Thomas Augustin

Thomas Augustin is Professor at the Department of Statistics, Ludwig-Maximilians University (LMU) in Munich, and head of the group “Foundations of Statistics and their applications”. His research aims at a statistical methodology where data quality can be taken into account critically, resulting in generalized modelling of complex, non-idealized data in social sciences and biometrics. He has mainly published on imprecise probabilities in statistical inference and decision making, and on error measurement modelling.

Talk Title: On Statistical Modelling with Imprecise Probabilities

Abstract: By their generalized understanding of uncertainty, imprecise probability methods promise to be powerful also in statistical modelling. The talk discusses this claim in the context of some prototypic areas of
application.  We first recall how  imprecise probabilistic models provide a natural superstructure upon robustness aspects in frequentist and Bayesian approaches. We then use imprecise priors to model explicitly prior-data conflict. In the second part of the talk we consider several issues in statistical modelling of imprecise data.

In our talk we also distinguish in an ideal typical way between two basic motives for applying imprecise models, which we call ‘defensive view’ and ‘offensive view’. Most applications so far have emphasized the defensive view, understanding imprecise models merely as a tool to avoid unjustified, overprecise modelling assumptions. We also advocate the offensive view by giving examples where weak information from the application area can be powerfully utilized in the estimation of imprecise models, while traditional statistical models would be forced to ignore such valuable information.

Scott Ferson

Scott Ferson is director of the Institute for Risk and Uncertainty at the University of Liverpool in the UK. For many years he was senior scientist at Applied Biomathematics in New York and taught risk analysis at Stony Brook University. Dr. Ferson has over a hundred publications, mostly in risk analysis and uncertainty propagation, and is a fellow of the Society for Risk Analysis. His recent research, funded mostly by NIH and NASA, focuses on reliable statistical tools when empirical information is very sparse, and distribution-free methods for risk analysis.

Talk Title: Non-Laplacian uncertainty: practical consequences of an ugly paradigm shift about how we handle not knowing

Abstract: The relaxation of the completeness axiom of subjective utility theory leads to a non-LaplacIan kind of uncertainty commonly known as ignorance. Taking account of how this differs from the uncertainty of probability theory will have broad and important implications in engineering, statistics, and medicine. However, the change can be shallow in the sense that practices need not be radically transformed during the shift.

Ryan Martin

Ryan Martin is an Associate Professor in the Department of Statistics at North Carolina State University.
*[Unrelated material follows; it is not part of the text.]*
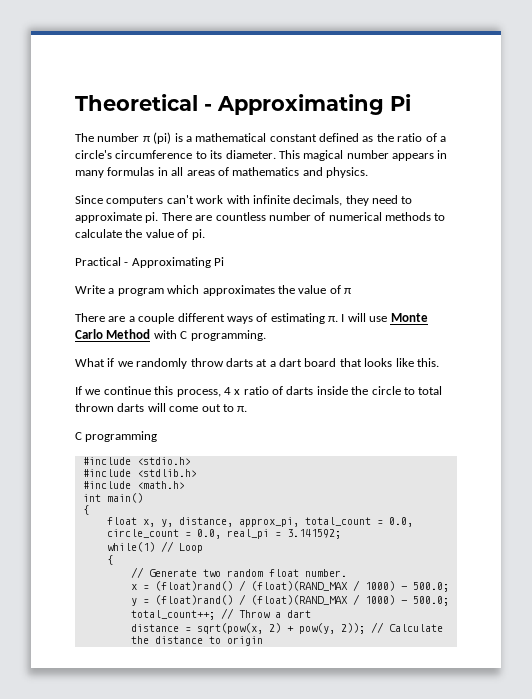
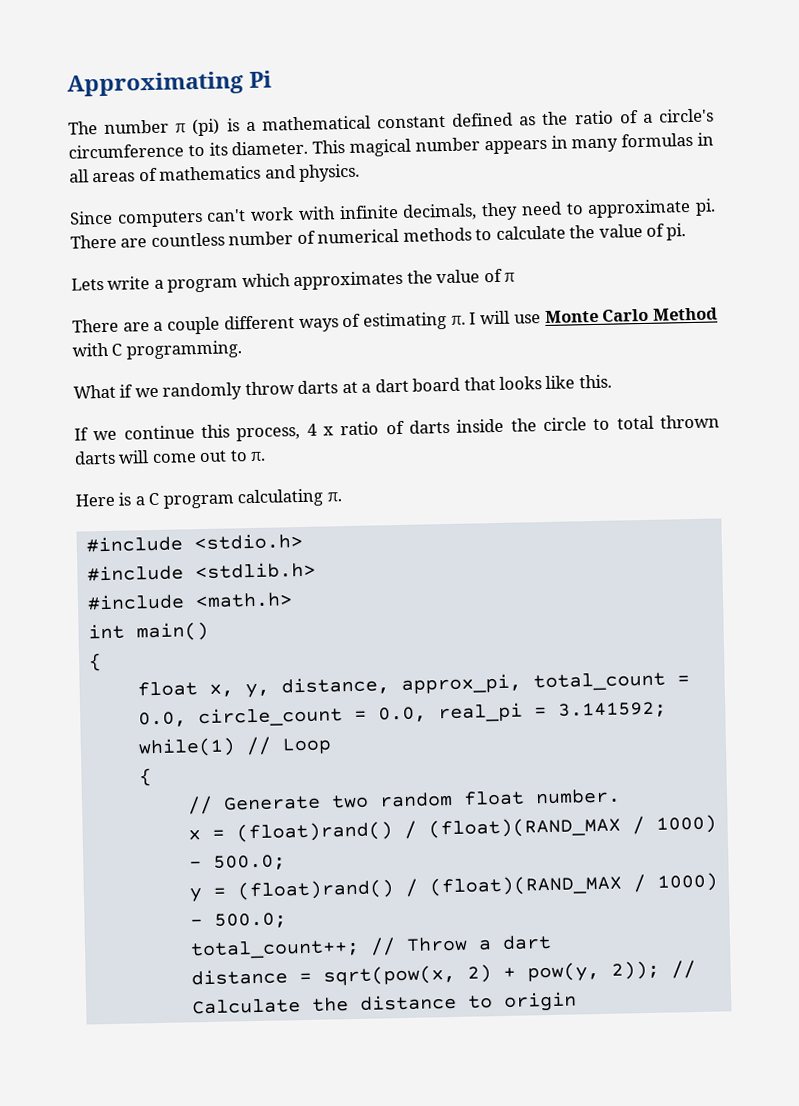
[75,94,212,111] Theoretical - -> (67, 84) none
[75,257,225,268] [75,285,105,294] Practical - Approximating Pi // Write -> [71,276,151,291] Lets write
[75,431,158,442] C programming -> [75,488,342,509] Here is a C program calculating π.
He obtained his PhD in Statistics from Purdue University in 2009 and has since worked in a number of different research areas, including asymptotics, Bayes and empirical Bayes inference, especially for high-dimensional problems, and the foundations of statistics. In particular, he is co-author of the monograph Inferential Models that presents a general framework for valid statistical inference based on belief functions.
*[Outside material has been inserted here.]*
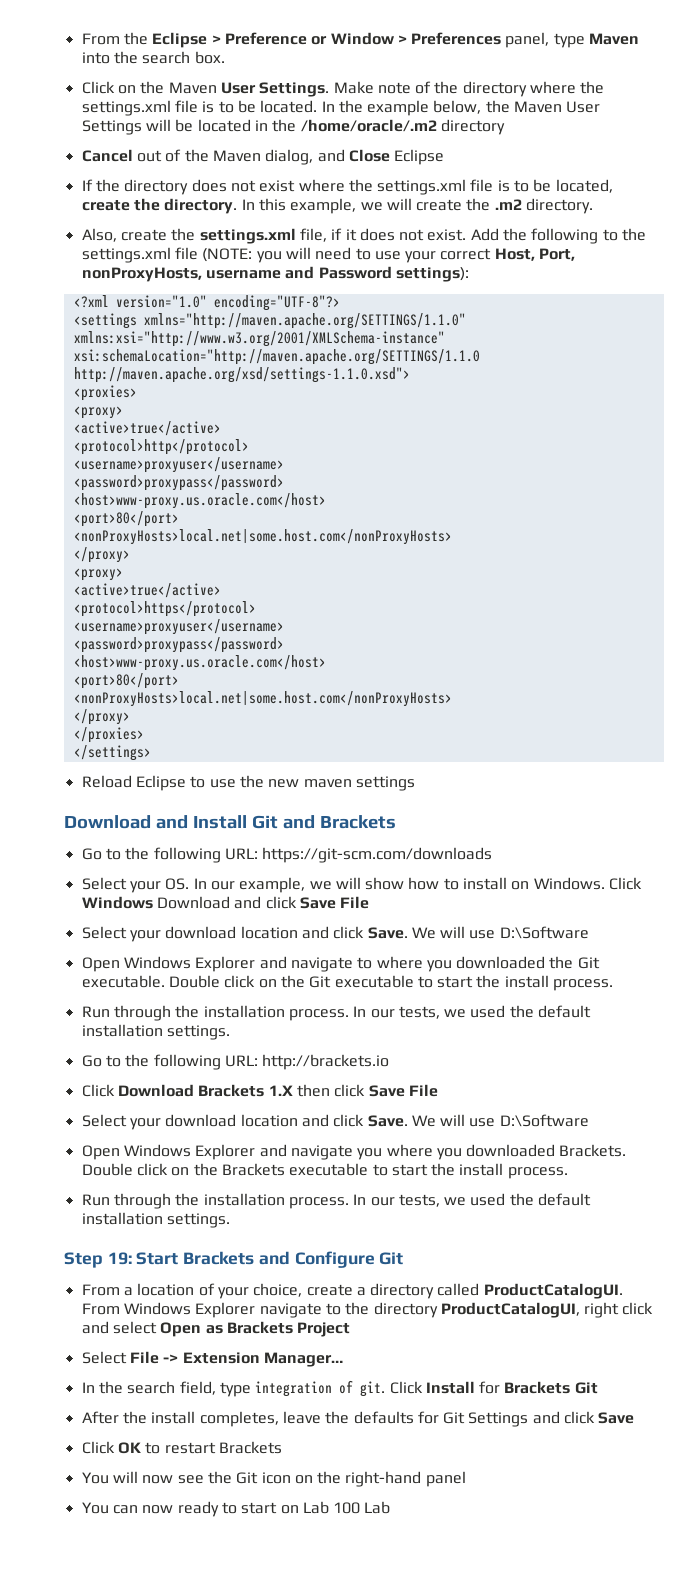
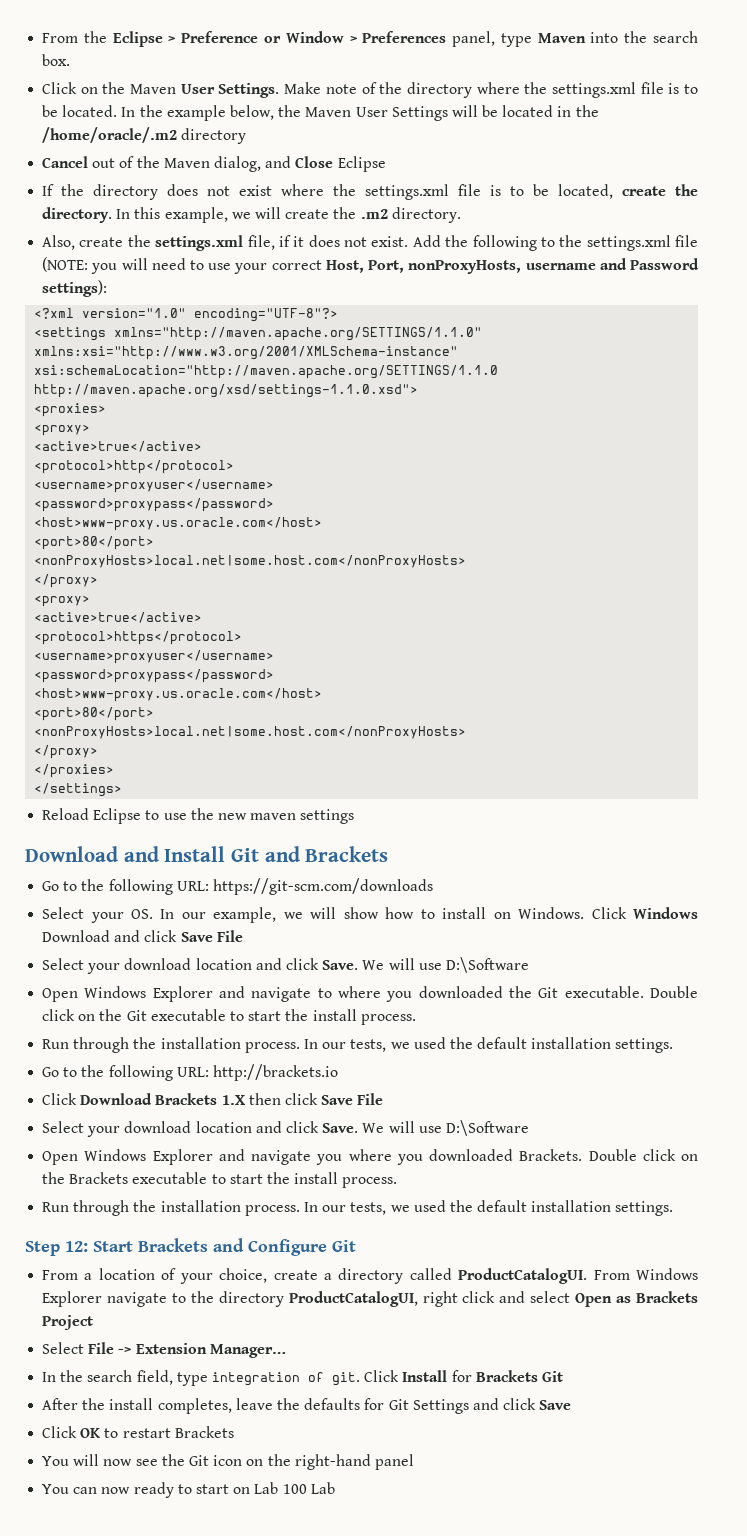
[107,1252,132,1265] 19: -> [65,1241,88,1252] 12:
Talk Title: Belief functions and valid statistical inference

Abstract: Belief functions originated with Dempster’s work in statistics, but they are almost entirely absent in the statistics mainstream. In this talk, I will argue that the properties of non-additive belief and plausibility functions are very much in line with classical statistical reasoning (e.g., p-values, confidence, etc) and, furthermore, that non-additivity — and not the familiar additivity of probability measures — is necessary for valid statistical inference. Of course, not all belief functions would be satisfactory in a given problem, and I will present a general inferential model framework for the construction of valid belief functions for statistical inference.